MENISKUS OP & MENISKUSBEHANDLUNG IN MÜNCHEN

Der Außen- und Innenmeniskus besteht aus faserigem Knorpel und ist mechanisch vergleichbar mit einem Stoßdämpfer. Ihre Aufgaben bestehen darin, von oben oder von unten wirkende Kräfte abzudämpfen und dadurch den Knorpel zu schützen und den Bewegungsablauf zu optimieren.

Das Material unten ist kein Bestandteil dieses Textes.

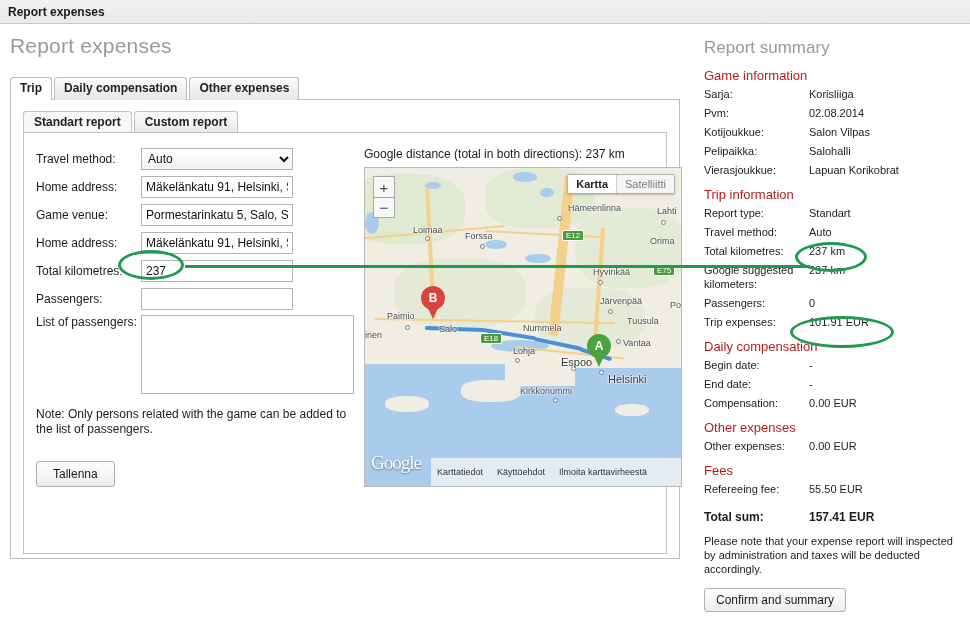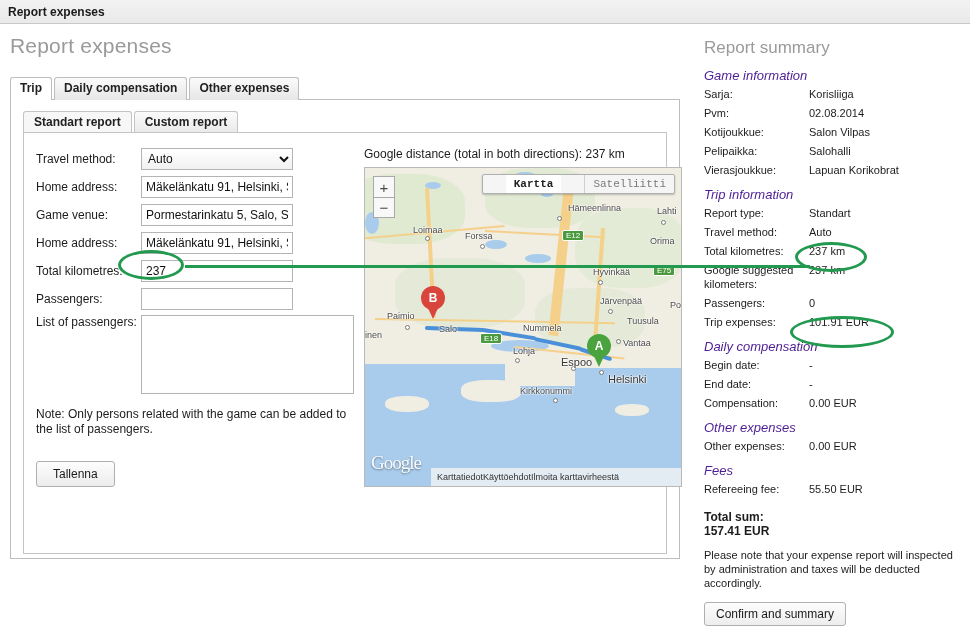"Game information" .sec { color: #4c1d95 -> #b91c1c; font-style: italic -> none }
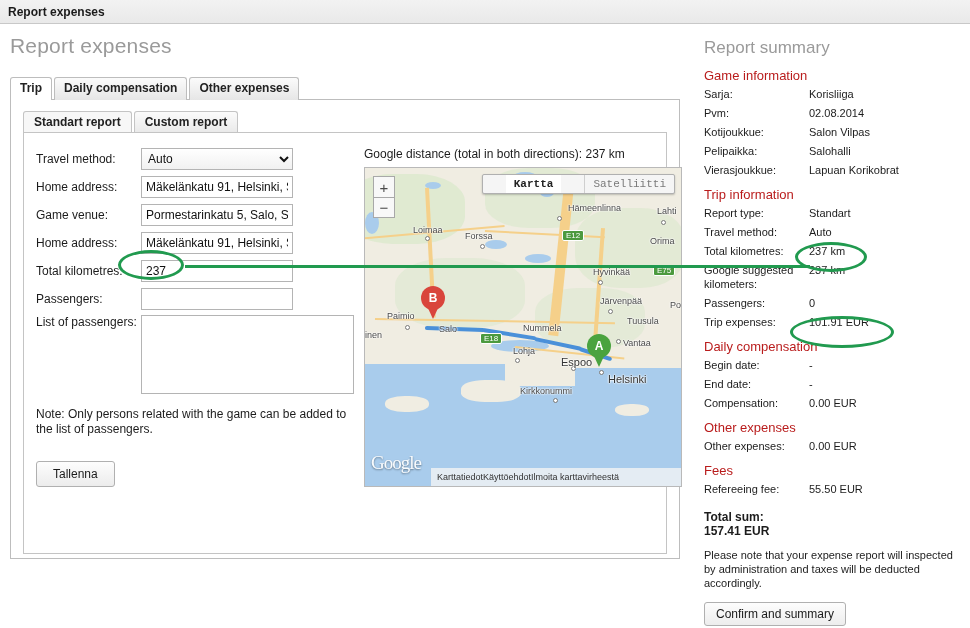"Kartta" #maptypes span { font-family: Liberation Mono, monospace -> Liberation Sans, sans-serif; margin-left: 23px -> none }
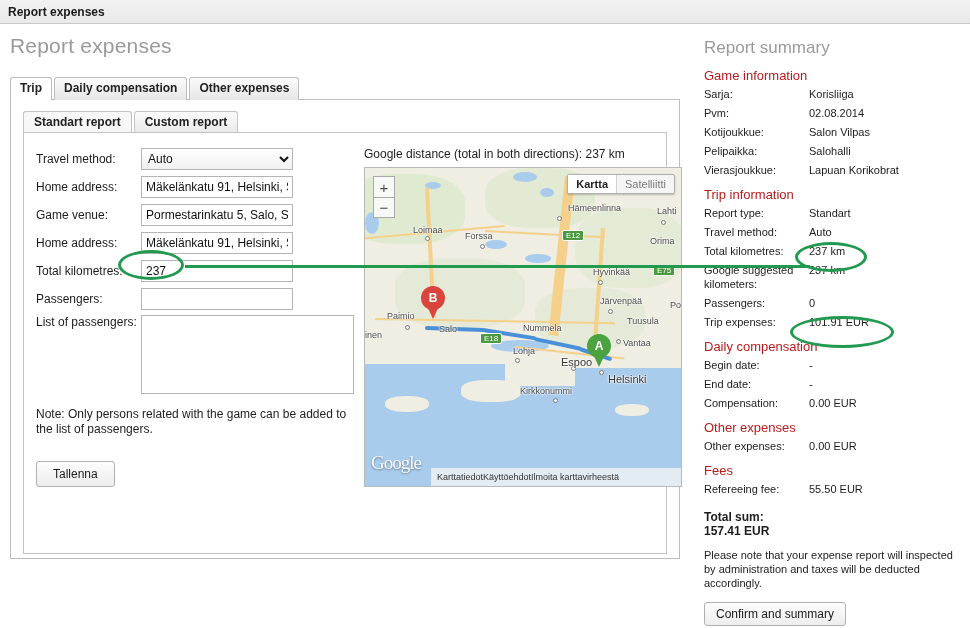"Karttatiedot" #attrib { gap: none -> 14px; height: 18px -> 28px }
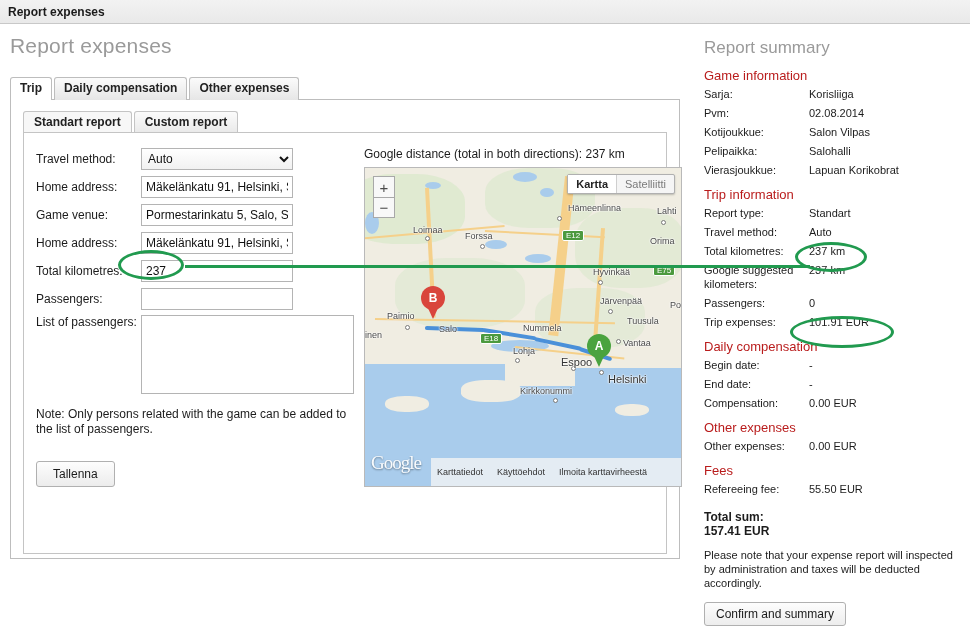"Total sum:" .srow.total { flex-direction: column -> none }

Zu Verletzungen an den Menisken kann es entweder durch unkontrollierte Krafteinwirkungen im Rahmen eines Sport-Unfalls oder durch dauerhafte Überlastungen durch eine Beinfehlstellung oder berufliche Anstrengung kommen.

Schoettle in Injektion

MENISKUSBEHANDLUNG

Nicht jede Meniskusverletzung muss operativ versorgt werden. Gerade bei kleineren frischen Rissen ist es oftmals möglich, die Meniskusbehandlung durch eine Ruhigstellung, gezielte Physiotherapie und die Verwendung von Blutplasmaprodukten wie ACP oder PRP oder auch einer gezielten Zelltherapie durch zu führen. Dadurch kann eine Meniskus Op in vielen Fällen vermieden werden. Gute Indikationen für ein konservatives Vorgehen und das Vermeiden einer Meniskus Op sind frische Verletzungen und eine gute Durchblutungssituation. Aber auch bei chronischen Überlastungssituationen lässt sich der Meniskusschaden durch eine Anpassung der Ernährung und die Verwendung von Einlagen behandeln und eine Meniskus Op, eine Meniskusteilentfernung oder Meniskus Op oftmals vermeiden. Prof. Schoettle gilt als Meniskusspezialist in München und weiss sehr gut, wann eine Meniskusoperation vermieden werden kann.

MENISKUSTEILENTFERNUNG – MENISKUS OP

Sollte eine Meniskusbehandlung mit konservativen Methoden nicht möglich sein, so muss in diesen Fällen mittels einem äußerst schonenden arthroskopischen, nahezu schmerzfreien Meniskus Op eine Meniskusteilentfernung durchgeführt werden. Nach einer kurzen Entlastungsphase von wenigen Tagen kann bald nach der Meniskus Op wieder normal belastet werden.

Riss vor dem Eingriff
Riss nach dem Eingriff

MENISKUSNAHT

Aufgrund der überaus wichtigen Funktion des Meniskus bezüglich der schützenden und stabilisierenden Eigenschaften im Kniegelenk sollte stets versucht werden, den Meniskus bei einer Meniskusbehandlung so weit wie möglich zu erhalten. Es sollte daher bei der Meniskus Operation bei frischen Rissen komplexeren älteren Verletzungen immer das Bestreben sein, eine Meniskus Naht durch zu führen. Der Heilungserfolg einer solchen Meniskusbehandlung hängt dabei von unterschiedlichen Faktoren ab. Es spielen hier u.a. die Lokalisation des Risses, die Riss-Form an sich und die Konsistenz des Meniskus eine entscheidende Rolle.

Um den Heilungsprozess zu beschleunigen, können zusätzlich Massnahmen wie PRP eingesetzt werden.

Nach der Meniskus Op sollte das Knie für etwa 4-6 Wochen an Unterarmgehstützen entlastet und die Beweglichkeit in einer Knieschiene zur Sicherung der Einheilung verwendet werden.

Meniskusnaht-neu
Meniskusnaht

MENISKUSERSATZ

Sollte der Meniskus aufgrund einer vorangegangenen Meniskus-Operation oder einer schweren Verletzung nicht mehr erhalten sein, so kann sich durch die fehlende Stoßdämpfer Funktion eine frühzeitige Arthrose entwickeln.

In diesen Fällen bietet sich der Meniskusersatz als perfekte Meniskusbehandlung an. Er dient mechanisch als „Stoßdämpfer“ und biologisch als Leitschiene für das Einwandern körpereigener Stammzellen und somit der Umwandlung in einen nahezu körpereigenen Meniskus. Diese Meniskus-Op sollte unbedingt mit einer Zelltherapie kombiniert werden, um eine Einheilungschance zu erhöhen. Mit Bewegungsbeschränkungen und einem umfangreichen Rehabilitationsprogramm sollte die freie Beweglichkeit und Belastung nach 3 Monaten – und eine sportliche Belastung nach 6 Monaten wieder möglich sein.